Corgi Socks
- Type: Private
- Industry: Retail
- Founded: 1892; 134 years ago
- Headquarters: Ammanford, Wales, U.K.
- Key people: Christopher Jones, Co-Managing Director; Lisa Wood, Co-Managing Director;
- Products: Socks; Knitwear;
- Number of employees: 50 (2017)
- Website: www.corgisocks.com

= Corgi Socks =

UK sock and knitwear manufacturer

Corgi Socks is the trading name of Corgi Hosiery Limited, is a Welsh manufacturer of luxury socks and knitwear in hand-knitted wool, cotton, and cashmere. The company, which was founded in 1892, is located in Ammanford, Wales, UK. It employs approximately 50 people.

Corgi is a subsidiary of Dewhurst Dent Plc, owners of Dents. Their sock manufacturing process employs many older machines; including rare 125-year-old Griswold hand-knitting machines, which are hand finished via traditional methods. Convsersely, Knitwear is hand-framed and intricate intarsia designs can be created. Customers include the British royal family.

== History ==
When Corgi was founded in 1892 by Rhys Jones, it began as a maker of socks for Welsh miners. Although Corgi has had different ownership, it has always been run by the Jones family. Currently the founder's great, great grandchildren, siblings Chris Jones and Lisa Wood manage the business. They took over from their father Huw Jones in 1997 and transitioned the business from making socks under other people's labels to growing the Corgi brand. It has been a subsidiary of Dewhurst Dent PLC since 2008.

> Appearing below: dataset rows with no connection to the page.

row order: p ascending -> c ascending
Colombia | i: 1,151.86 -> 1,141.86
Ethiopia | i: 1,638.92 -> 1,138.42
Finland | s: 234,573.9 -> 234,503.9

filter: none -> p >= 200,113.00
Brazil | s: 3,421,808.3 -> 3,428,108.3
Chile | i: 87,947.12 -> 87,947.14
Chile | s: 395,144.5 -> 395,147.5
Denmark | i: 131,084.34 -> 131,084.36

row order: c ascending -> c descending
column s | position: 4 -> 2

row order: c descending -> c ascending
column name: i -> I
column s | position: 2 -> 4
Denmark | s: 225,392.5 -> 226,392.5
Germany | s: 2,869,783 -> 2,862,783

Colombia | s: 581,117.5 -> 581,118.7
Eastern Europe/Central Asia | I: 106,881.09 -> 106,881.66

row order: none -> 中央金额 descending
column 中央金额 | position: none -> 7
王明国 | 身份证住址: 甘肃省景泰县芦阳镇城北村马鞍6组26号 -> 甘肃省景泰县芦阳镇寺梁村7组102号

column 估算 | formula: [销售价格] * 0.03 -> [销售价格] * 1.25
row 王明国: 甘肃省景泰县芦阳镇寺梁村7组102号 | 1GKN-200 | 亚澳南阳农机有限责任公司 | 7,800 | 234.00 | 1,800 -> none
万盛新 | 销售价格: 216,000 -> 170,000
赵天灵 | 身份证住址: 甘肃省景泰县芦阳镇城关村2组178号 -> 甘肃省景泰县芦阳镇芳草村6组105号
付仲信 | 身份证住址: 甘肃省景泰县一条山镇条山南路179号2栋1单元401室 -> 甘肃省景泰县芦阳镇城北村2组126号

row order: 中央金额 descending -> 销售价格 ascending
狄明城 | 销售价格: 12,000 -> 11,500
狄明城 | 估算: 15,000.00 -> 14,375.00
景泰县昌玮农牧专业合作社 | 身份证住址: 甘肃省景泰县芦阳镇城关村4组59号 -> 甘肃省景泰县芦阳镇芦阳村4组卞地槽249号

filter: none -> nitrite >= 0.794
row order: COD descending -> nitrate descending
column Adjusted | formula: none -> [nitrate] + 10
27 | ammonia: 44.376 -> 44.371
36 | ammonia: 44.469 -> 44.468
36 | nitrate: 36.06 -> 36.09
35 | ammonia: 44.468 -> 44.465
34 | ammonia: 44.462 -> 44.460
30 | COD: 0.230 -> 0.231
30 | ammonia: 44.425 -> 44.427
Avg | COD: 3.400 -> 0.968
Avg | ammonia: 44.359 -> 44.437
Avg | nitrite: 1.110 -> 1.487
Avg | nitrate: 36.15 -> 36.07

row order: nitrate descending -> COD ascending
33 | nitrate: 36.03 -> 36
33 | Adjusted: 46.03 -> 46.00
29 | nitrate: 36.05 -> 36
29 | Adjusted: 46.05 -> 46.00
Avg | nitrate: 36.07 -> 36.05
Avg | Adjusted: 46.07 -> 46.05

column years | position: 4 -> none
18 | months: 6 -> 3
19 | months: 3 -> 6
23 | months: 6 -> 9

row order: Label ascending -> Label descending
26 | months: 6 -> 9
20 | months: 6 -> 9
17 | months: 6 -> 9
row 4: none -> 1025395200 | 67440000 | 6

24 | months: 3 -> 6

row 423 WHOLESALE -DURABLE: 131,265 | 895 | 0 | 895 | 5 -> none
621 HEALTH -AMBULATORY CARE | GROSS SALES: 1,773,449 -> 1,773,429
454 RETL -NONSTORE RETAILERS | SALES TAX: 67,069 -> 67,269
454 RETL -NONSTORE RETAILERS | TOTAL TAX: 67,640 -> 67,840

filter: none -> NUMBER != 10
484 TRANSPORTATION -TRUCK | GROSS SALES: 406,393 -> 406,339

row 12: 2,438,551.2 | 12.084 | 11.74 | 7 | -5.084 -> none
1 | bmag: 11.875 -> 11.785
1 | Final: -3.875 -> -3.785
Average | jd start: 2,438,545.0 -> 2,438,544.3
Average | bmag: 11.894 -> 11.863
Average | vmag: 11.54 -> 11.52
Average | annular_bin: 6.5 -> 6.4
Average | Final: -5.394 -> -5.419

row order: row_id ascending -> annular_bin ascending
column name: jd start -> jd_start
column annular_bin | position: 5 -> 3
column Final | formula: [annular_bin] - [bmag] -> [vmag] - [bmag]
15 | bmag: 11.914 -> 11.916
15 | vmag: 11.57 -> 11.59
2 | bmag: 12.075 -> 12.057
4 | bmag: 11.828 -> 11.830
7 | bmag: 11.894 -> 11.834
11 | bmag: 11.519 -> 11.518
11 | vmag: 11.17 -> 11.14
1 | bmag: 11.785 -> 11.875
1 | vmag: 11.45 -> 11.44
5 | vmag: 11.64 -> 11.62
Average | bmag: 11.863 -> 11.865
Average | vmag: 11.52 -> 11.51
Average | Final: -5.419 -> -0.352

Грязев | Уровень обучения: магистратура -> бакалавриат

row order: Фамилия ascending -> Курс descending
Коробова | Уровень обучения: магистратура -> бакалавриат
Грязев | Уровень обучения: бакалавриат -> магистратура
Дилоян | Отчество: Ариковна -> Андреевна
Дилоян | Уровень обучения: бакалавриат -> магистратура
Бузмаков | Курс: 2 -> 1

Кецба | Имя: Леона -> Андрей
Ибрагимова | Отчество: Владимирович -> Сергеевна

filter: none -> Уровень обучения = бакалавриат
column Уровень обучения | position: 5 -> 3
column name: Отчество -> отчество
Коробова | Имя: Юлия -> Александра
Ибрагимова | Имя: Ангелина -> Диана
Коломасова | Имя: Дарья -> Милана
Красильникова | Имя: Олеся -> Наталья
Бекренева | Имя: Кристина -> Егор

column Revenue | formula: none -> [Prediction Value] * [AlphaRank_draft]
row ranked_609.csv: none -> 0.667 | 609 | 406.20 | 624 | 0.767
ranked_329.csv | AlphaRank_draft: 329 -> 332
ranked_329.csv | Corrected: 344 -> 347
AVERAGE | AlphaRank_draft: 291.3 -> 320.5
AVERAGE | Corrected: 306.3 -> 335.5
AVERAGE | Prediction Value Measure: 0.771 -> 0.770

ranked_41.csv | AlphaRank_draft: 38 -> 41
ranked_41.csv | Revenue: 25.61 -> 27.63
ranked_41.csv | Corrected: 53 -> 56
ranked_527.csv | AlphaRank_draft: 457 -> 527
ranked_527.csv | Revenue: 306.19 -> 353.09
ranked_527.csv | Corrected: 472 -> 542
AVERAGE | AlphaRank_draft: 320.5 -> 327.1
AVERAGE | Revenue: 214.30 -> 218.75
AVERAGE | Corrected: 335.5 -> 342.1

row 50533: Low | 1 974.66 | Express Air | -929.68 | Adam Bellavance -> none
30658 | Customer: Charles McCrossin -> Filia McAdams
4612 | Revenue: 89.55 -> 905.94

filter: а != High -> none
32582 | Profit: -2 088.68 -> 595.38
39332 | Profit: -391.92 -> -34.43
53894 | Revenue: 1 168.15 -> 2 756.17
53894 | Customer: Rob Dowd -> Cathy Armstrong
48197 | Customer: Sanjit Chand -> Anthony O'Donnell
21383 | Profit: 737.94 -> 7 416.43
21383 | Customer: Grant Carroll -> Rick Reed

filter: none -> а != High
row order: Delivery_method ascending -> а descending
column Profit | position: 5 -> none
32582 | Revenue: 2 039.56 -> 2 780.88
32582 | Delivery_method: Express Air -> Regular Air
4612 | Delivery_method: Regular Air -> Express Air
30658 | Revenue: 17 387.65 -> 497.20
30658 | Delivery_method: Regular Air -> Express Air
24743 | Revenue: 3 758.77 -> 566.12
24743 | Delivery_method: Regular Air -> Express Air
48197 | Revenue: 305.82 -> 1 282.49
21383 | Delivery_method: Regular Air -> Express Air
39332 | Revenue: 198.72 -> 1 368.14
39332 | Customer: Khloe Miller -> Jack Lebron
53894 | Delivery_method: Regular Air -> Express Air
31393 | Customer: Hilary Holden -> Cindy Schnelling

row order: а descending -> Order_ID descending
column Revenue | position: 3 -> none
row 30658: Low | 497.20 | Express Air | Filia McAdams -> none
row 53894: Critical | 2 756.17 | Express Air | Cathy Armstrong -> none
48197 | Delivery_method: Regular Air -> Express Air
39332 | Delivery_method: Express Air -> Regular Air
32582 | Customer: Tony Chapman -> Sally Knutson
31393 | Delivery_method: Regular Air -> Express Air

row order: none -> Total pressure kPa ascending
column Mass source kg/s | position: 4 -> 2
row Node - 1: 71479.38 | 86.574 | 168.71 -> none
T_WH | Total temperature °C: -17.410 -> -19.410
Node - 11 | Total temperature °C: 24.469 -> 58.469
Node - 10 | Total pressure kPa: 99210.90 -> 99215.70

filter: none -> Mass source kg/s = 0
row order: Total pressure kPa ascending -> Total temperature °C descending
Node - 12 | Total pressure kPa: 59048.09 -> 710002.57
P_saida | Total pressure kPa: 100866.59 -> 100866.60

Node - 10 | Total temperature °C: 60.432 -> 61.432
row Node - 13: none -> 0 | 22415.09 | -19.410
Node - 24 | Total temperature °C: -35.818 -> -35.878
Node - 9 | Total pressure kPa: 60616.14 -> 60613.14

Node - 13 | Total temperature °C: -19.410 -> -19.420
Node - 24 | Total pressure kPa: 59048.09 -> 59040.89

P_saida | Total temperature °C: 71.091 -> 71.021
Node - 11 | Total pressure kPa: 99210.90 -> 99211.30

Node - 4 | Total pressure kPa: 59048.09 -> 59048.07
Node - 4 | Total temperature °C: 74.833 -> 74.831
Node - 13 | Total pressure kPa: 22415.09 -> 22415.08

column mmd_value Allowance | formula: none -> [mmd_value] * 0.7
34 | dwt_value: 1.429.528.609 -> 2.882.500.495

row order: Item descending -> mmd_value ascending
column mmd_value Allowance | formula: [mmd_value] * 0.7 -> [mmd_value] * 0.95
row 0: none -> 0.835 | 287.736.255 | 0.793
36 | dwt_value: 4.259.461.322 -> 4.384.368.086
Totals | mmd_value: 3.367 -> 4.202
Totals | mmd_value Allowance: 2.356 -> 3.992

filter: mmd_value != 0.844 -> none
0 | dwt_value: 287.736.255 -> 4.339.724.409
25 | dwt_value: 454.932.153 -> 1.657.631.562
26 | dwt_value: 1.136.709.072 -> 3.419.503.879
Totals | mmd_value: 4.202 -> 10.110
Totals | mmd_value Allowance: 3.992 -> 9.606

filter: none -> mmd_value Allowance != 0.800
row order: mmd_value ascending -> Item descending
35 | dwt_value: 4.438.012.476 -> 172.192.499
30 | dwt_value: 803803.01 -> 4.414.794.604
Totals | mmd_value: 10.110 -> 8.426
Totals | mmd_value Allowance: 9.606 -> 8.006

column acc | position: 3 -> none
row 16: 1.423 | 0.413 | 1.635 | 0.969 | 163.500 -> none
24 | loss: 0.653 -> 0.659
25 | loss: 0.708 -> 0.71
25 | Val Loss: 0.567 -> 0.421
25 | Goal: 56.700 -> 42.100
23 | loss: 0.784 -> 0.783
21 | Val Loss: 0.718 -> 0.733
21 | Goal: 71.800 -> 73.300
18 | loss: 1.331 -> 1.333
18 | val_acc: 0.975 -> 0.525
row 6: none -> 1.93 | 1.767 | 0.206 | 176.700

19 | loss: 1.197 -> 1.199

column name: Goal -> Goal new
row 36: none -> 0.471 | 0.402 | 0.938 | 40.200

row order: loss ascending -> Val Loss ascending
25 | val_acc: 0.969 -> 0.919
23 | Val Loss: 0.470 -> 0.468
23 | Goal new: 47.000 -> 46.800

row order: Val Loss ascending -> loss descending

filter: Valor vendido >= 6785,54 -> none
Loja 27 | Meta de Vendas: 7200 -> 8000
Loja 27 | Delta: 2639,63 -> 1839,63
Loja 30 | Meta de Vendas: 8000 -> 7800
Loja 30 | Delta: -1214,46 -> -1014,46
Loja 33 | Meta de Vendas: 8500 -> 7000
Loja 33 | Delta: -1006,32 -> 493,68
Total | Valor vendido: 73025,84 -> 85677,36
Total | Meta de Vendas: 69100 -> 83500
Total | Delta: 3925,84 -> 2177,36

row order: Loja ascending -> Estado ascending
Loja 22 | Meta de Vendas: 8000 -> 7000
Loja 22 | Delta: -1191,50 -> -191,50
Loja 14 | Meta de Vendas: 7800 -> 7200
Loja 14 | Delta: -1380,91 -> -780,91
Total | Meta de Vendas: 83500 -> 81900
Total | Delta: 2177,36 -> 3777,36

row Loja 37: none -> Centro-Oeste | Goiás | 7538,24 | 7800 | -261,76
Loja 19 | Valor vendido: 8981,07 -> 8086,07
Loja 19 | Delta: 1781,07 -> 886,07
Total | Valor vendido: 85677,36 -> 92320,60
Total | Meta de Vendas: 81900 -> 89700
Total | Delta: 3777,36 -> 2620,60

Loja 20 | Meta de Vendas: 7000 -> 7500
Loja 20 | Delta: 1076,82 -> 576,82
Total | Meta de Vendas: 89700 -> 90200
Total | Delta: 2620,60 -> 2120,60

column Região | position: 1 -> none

In 1939, Corgi began making argyle pattern socks for Brooks Brothers. Corgi also made socks for the British troops during World War II. The company now makes knitwear under its own brand as well as for designers like Burberry and Thom Browne.

Queen Elizabeth II bought her socks from Corgi, and Prince George has a jumper made by the company.
To raise funds for those impacted by the Manchester Arena bombing, socks decorated with bees were made – bees being a symbol of Manchester. In 2012 the company was fined following mishandling of asbestos by contractors during renovations to the roof.

In 2015, the business expanded with a 3,000-square feet extension and new knitting machines.

== Awards ==
Corgi received a royal warrant from the Prince of Wales (now Charles III) in 1989.